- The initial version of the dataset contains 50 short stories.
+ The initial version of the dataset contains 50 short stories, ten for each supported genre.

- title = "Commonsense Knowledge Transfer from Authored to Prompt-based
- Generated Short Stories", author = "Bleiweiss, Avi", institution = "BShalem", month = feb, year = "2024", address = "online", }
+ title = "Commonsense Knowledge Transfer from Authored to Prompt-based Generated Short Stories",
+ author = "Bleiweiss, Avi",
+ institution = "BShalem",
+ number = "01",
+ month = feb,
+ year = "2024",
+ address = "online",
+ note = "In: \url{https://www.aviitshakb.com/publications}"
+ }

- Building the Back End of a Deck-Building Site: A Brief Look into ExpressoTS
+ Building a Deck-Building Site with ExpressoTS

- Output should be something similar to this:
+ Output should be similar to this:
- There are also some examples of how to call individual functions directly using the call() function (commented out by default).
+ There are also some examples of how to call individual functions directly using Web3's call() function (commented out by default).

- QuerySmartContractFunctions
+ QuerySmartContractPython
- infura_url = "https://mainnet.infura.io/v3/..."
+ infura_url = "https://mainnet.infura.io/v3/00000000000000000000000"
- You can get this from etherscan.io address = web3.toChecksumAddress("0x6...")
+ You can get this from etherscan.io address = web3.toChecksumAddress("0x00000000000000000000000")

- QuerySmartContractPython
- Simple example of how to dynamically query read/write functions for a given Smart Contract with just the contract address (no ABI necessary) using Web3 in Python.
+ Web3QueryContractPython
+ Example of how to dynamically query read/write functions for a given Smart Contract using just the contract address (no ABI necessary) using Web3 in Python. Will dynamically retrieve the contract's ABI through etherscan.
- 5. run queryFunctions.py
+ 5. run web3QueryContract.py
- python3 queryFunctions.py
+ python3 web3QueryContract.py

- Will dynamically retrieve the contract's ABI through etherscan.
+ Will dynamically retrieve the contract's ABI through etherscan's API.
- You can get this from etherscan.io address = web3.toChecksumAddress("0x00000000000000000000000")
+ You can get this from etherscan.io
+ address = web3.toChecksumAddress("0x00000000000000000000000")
☆ ☆ ☆ ☆ ☆
» Your goal
Write the listing out again, word for word.

» Reply
- The initial version of the dataset contains 50 short stories.
+ The initial version of the dataset contains 50 short stories, ten for each supported genre.

- title = "Commonsense Knowledge Transfer from Authored to Prompt-based
- Generated Short Stories", author = "Bleiweiss, Avi", institution = "BShalem", month = feb, year = "2024", address = "online", }
+ title = "Commonsense Knowledge Transfer from Authored to Prompt-based Generated Short Stories",
+ author = "Bleiweiss, Avi",
+ institution = "BShalem",
+ number = "01",
+ month = feb,
+ year = "2024",
+ address = "online",
+ note = "In: \url{https://www.aviitshakb.com/publications}"
+ }

- Building the Back End of a Deck-Building Site: A Brief Look into ExpressoTS
+ Building a Deck-Building Site with ExpressoTS

- Output should be something similar to this:
+ Output should be similar to this:
- There are also some examples of how to call individual functions directly using the call() function (commented out by default).
+ There are also some examples of how to call individual functions directly using Web3's call() function (commented out by default).

- QuerySmartContractFunctions
+ QuerySmartContractPython
- infura_url = "https://mainnet.infura.io/v3/..."
+ infura_url = "https://mainnet.infura.io/v3/00000000000000000000000"
- You can get this from etherscan.io address = web3.toChecksumAddress("0x6...")
+ You can get this from etherscan.io address = web3.toChecksumAddress("0x00000000000000000000000")

- QuerySmartContractPython
- Simple example of how to dynamically query read/write functions for a given Smart Contract with just the contract address (no ABI necessary) using Web3 in Python.
+ Web3QueryContractPython
+ Example of how to dynamically query read/write functions for a given Smart Contract using just the contract address (no ABI necessary) using Web3 in Python. Will dynamically retrieve the contract's ABI through etherscan.
- 5. run queryFunctions.py
+ 5. run web3QueryContract.py
- python3 queryFunctions.py
+ python3 web3QueryContract.py

- Will dynamically retrieve the contract's ABI through etherscan.
+ Will dynamically retrieve the contract's ABI through etherscan's API.
- You can get this from etherscan.io address = web3.toChecksumAddress("0x00000000000000000000000")
+ You can get this from etherscan.io
+ address = web3.toChecksumAddress("0x00000000000000000000000")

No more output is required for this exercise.